───── Supplied data ─────
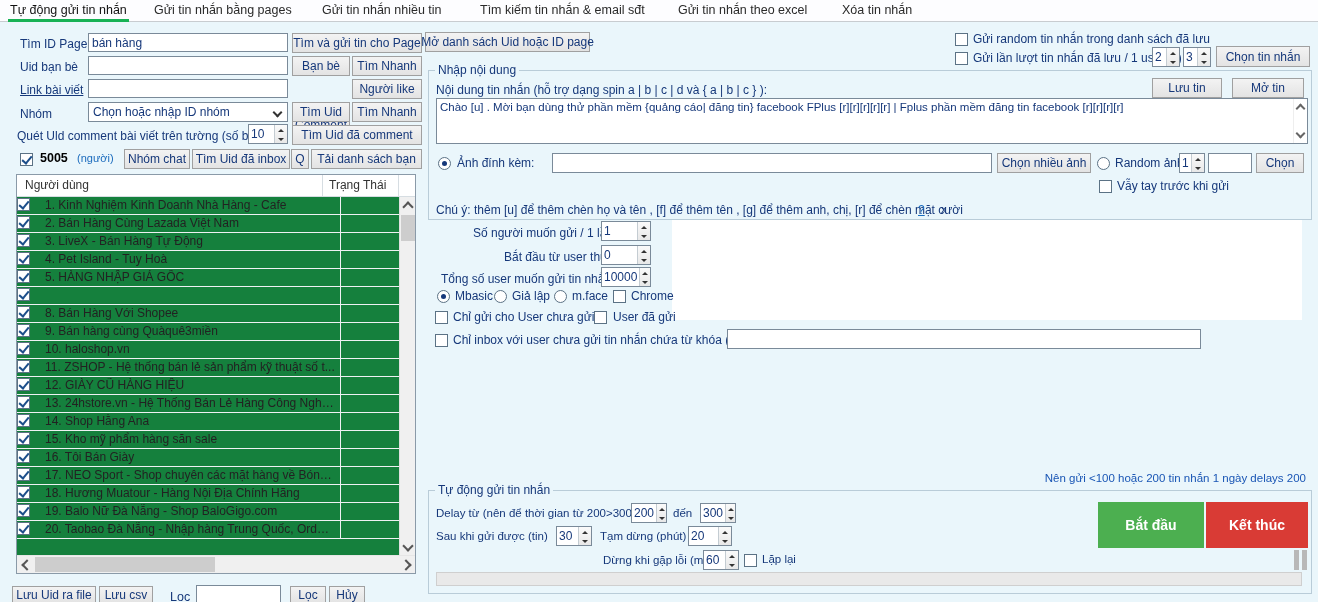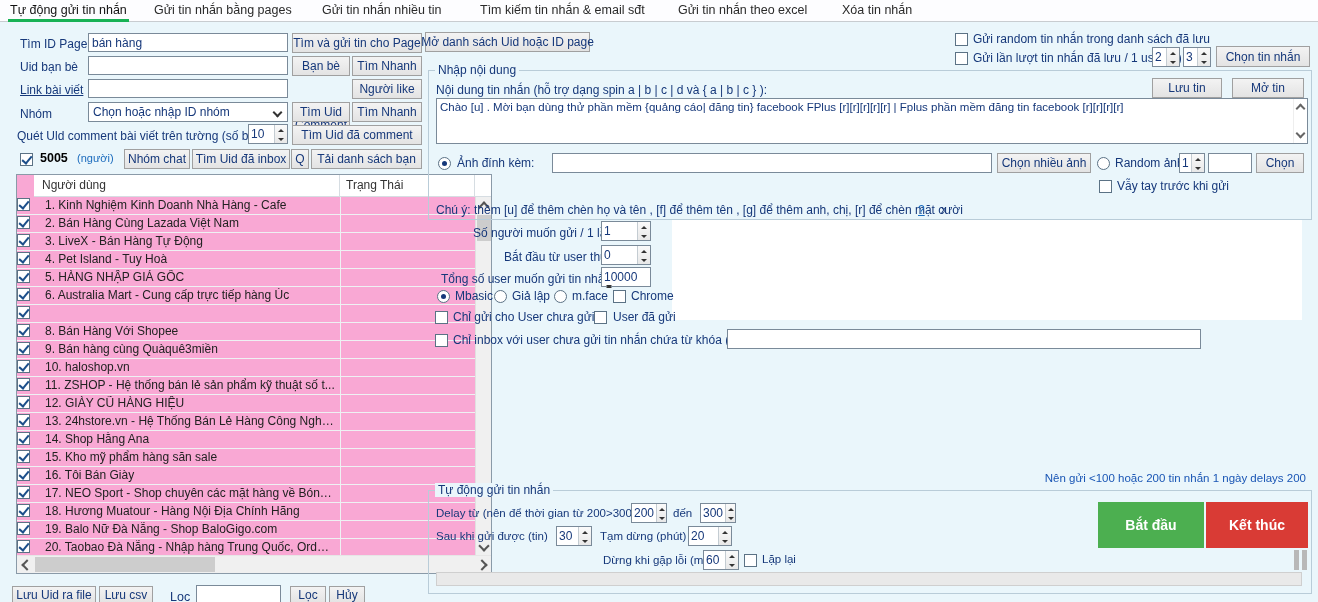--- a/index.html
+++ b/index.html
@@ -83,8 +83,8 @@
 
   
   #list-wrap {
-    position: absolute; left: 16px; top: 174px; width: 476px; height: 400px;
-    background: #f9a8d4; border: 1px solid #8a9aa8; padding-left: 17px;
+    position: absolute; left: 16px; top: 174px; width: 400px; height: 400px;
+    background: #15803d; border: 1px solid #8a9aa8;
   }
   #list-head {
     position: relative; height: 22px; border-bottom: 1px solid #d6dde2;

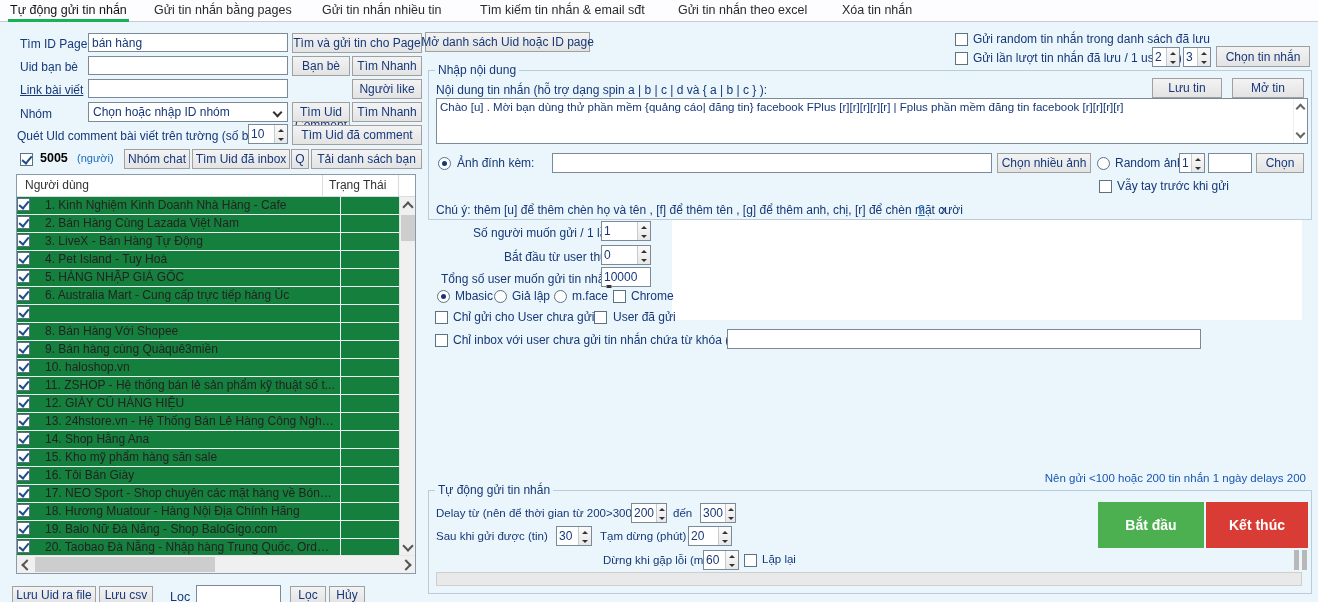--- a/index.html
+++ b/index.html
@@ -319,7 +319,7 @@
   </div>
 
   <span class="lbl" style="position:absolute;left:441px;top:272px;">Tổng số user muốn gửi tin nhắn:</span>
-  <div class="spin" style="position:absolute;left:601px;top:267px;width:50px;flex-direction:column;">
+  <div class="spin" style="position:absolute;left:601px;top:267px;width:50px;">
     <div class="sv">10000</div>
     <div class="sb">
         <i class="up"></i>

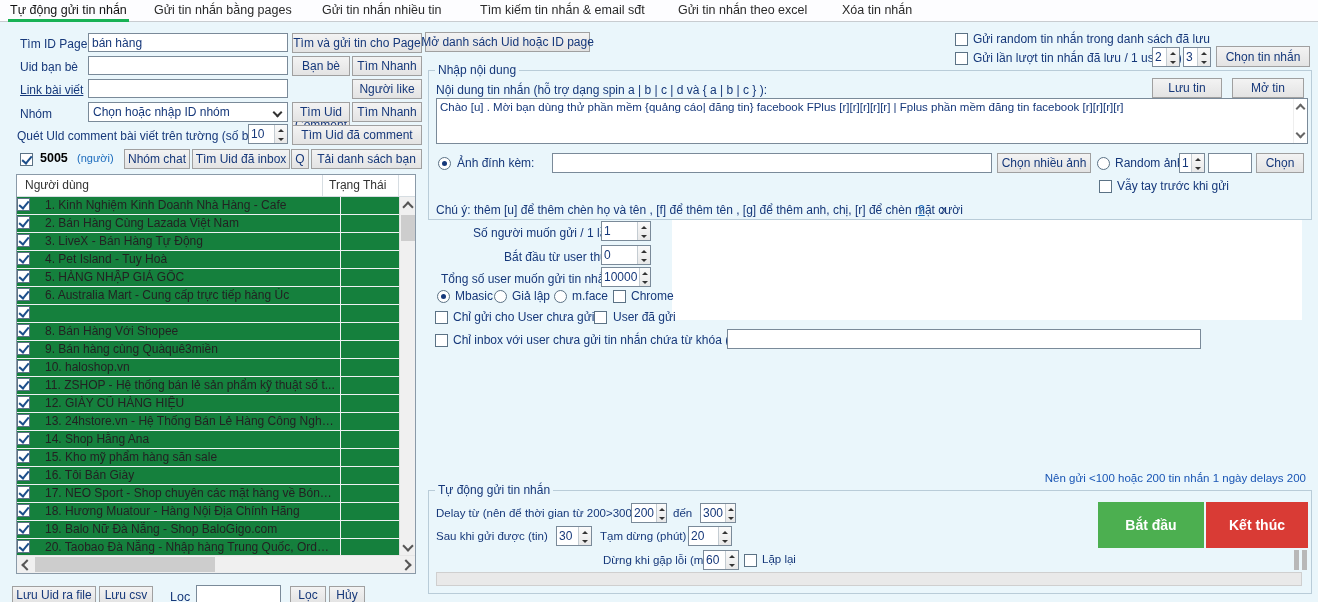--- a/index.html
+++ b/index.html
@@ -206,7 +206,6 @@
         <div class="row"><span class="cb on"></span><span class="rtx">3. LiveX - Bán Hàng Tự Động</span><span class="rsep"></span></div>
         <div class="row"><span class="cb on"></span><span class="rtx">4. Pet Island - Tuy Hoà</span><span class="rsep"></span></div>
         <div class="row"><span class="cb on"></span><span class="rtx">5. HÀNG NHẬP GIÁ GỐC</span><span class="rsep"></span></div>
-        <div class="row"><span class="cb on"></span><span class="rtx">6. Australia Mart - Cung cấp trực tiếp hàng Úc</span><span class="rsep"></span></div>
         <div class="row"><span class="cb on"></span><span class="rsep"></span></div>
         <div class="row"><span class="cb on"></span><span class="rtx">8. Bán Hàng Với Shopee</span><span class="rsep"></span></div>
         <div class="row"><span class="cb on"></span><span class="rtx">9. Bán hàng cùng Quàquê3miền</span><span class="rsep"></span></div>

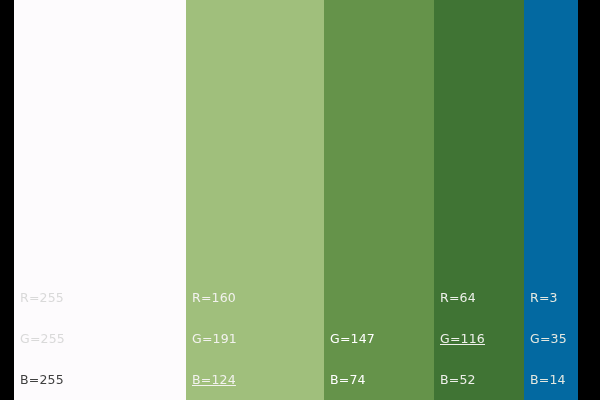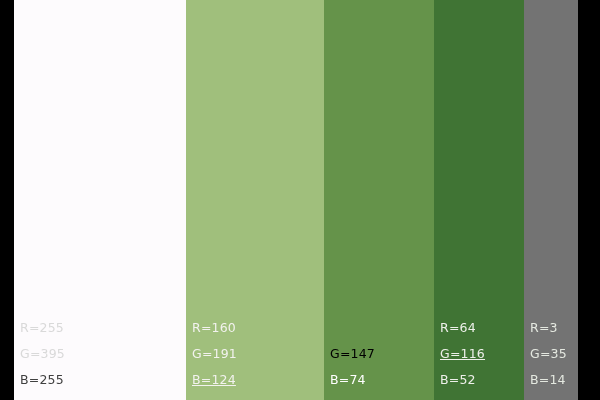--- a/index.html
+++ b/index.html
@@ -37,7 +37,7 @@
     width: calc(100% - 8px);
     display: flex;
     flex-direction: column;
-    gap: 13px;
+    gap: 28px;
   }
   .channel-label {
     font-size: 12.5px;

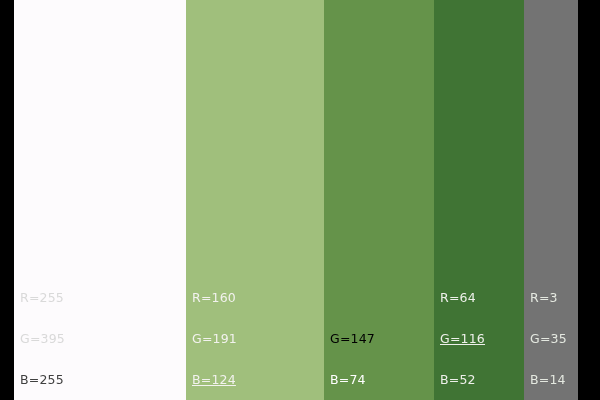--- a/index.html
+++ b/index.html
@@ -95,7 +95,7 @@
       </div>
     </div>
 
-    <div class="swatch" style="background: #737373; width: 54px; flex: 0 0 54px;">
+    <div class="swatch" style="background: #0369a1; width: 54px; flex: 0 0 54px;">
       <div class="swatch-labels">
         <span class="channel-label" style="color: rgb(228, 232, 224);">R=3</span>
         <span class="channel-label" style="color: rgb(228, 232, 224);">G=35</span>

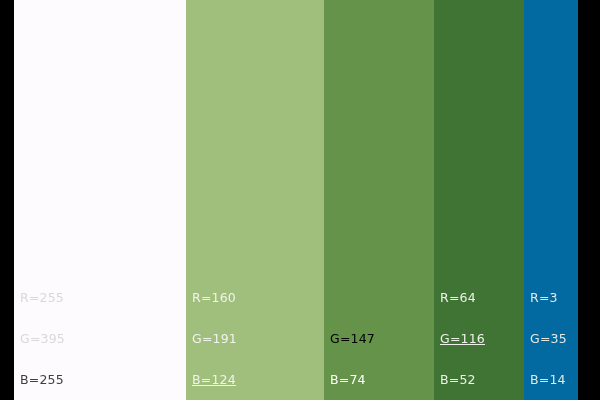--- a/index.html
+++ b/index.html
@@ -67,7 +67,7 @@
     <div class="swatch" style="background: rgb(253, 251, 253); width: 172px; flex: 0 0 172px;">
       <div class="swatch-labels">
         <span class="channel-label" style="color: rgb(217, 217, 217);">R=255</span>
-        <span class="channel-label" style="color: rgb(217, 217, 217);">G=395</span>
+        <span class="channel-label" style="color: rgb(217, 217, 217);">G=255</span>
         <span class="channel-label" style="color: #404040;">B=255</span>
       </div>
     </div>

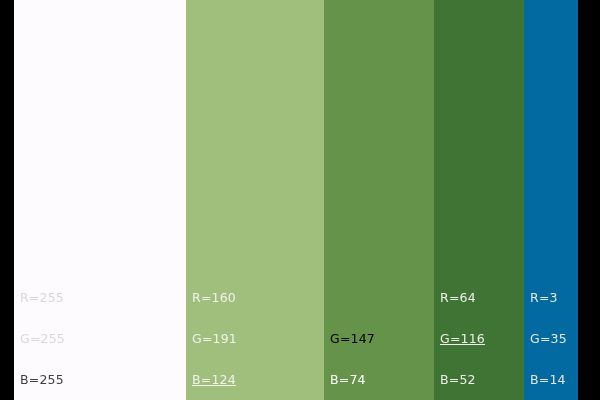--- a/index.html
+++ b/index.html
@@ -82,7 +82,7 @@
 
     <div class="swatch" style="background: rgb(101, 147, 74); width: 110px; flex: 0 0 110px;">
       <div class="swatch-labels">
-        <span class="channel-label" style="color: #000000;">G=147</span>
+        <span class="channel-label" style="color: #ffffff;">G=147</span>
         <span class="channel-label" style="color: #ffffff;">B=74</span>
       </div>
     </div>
─────
= What is required =
Pick out the lines above containing the word "column", then copy them.

= Task output =
-  <div class="spin" style="position:absolute;left:601px;top:267px;width:50px;flex-direction:column;">
     flex-direction: column;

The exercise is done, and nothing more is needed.